Todo: BaseController move managers declaration out of the BaseController. It may be we move this entire functionality into a ServiceManagers class instead?

ServiceManagers has activated_manager, set_manager, get_managers methods, as well as a private managers array.

  • Common core services installable with Composer
    • Plugin base directory
    • Autoloading
  • Modular Administration Area
  • CPT generator
  • Custom Taxonomy Generator
  • Widget Generator
  • Metabox generation
  • Custom template section
  • Custom Login/Register screen
  • Custom fields
  • Shortcodes generation
  • Nonces
  • Example Gutenberg block template
  • Move js and scss processing from gulp to NPM scripts.

Consolidate plugin specific configuration out of different base files into central services config that can be triggered without augmenting base files.

  • BaseController: Holds a 'managers' array which is the list of controllers (managers) identified by their slug. This is used by ManagerCallbacks and Dashboard.php to set individual options on the dashboard.

    -- Some of this could be centeralised on a "ServicesController", which could extend BaseController, and which the rest of the plugin would use rather then BaseController.

  • Activate.php: Individually enables named options using update_option('bla', array())

    -- perhaps this too could be moved to "ServicesController" as an $options' array().

  • Deactivate does not do anything but flush rewrite rules.
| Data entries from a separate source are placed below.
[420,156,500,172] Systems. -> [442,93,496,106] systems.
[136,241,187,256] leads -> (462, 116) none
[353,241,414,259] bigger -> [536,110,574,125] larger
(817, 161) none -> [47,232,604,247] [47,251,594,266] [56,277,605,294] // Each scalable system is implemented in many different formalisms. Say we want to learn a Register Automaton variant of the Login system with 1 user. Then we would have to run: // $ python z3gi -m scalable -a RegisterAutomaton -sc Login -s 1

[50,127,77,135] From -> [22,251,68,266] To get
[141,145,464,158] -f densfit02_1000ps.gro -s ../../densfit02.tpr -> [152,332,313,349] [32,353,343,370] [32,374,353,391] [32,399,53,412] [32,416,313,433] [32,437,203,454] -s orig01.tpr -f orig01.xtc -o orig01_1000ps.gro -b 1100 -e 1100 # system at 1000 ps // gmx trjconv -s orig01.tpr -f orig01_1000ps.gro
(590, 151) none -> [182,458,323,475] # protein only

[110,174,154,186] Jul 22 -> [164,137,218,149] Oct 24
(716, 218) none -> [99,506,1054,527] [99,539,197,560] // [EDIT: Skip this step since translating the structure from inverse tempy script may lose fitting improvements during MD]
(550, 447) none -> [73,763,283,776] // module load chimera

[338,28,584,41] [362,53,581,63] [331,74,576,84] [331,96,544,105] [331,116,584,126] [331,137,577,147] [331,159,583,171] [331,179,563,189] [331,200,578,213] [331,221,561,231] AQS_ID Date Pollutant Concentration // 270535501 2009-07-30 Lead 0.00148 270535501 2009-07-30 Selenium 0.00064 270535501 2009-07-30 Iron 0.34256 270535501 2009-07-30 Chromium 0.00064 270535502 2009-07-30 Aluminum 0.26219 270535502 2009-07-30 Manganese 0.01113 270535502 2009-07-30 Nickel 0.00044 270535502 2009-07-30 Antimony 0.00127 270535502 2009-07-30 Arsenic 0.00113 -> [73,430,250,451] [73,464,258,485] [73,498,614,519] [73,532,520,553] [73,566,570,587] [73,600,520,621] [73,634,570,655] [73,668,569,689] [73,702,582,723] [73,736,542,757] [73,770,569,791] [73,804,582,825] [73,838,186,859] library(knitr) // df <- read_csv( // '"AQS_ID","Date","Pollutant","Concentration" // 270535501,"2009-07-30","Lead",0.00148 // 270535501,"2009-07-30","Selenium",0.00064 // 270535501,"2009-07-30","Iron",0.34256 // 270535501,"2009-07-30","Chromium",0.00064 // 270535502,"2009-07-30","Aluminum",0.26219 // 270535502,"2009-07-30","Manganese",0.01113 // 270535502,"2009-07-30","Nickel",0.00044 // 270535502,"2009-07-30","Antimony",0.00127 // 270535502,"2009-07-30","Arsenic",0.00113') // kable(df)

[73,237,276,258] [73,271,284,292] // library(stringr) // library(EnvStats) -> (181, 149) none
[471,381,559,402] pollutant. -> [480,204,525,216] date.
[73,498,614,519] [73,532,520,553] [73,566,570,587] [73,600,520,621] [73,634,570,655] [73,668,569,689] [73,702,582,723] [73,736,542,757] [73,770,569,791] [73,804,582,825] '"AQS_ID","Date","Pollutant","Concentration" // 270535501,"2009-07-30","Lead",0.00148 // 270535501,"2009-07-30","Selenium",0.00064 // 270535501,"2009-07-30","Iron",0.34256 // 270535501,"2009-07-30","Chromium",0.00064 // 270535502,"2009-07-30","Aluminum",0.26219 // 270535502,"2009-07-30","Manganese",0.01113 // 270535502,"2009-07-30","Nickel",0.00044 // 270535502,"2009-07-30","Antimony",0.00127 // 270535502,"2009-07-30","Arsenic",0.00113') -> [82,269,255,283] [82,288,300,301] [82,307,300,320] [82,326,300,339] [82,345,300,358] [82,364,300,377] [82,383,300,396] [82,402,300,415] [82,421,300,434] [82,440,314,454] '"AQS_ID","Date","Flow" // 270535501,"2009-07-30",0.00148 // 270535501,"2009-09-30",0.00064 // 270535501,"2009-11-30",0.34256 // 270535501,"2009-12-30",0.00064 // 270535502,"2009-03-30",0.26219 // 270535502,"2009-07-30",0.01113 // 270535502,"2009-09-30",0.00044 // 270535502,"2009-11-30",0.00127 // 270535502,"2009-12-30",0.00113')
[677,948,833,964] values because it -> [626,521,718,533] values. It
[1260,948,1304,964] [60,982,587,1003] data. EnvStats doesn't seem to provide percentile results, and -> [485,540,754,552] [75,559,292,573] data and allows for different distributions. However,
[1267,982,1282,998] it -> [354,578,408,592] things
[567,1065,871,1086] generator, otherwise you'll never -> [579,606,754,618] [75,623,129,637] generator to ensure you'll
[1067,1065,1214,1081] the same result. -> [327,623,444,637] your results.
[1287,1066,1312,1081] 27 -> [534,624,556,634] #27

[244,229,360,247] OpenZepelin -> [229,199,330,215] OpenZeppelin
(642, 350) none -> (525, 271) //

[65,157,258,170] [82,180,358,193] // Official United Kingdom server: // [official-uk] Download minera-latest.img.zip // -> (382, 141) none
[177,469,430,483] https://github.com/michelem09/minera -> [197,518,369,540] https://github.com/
  • uninstall.php only uninstalls a specific 'books' custom post type. However, again the ServicesController might be able to dynamically handle this, however there may be some 'quirks' about using OOP with uninstall or autoloading? Vague memory here...

  • Enqueue.php also has a static list of files and services that it loads. This could be part of Services Enqueue could be a helper to enqueue media, styles and scripts.

  • SettingsLinks.php

    -- Like many of the above, it enques a set list of links instead of being dynamic. Here SettingsLinks is triggered by our list of classes in init::getServices(). Because of this, its more difficult to create a dynamic list of links that can be changed.

    Again a ServicesController class could create a master list of services... and Init, would register only classes that extend Base classes instead of the core funcionality.

  • Init.php: As mentioned, currently the instantiate() method works with a static array of 'services'. All of Init's methods are currently static, so can be extended.

    Its a bit weird to see Enqueue and SettingsLinks enqued here, as I would think that they would be a part of some base configuration.

    Basically I'd expect that each of these would be called from a Services namespace.

    Move the registerService, and instantiate methods into a base class. getServices() should be in the init class, within the Services namespace.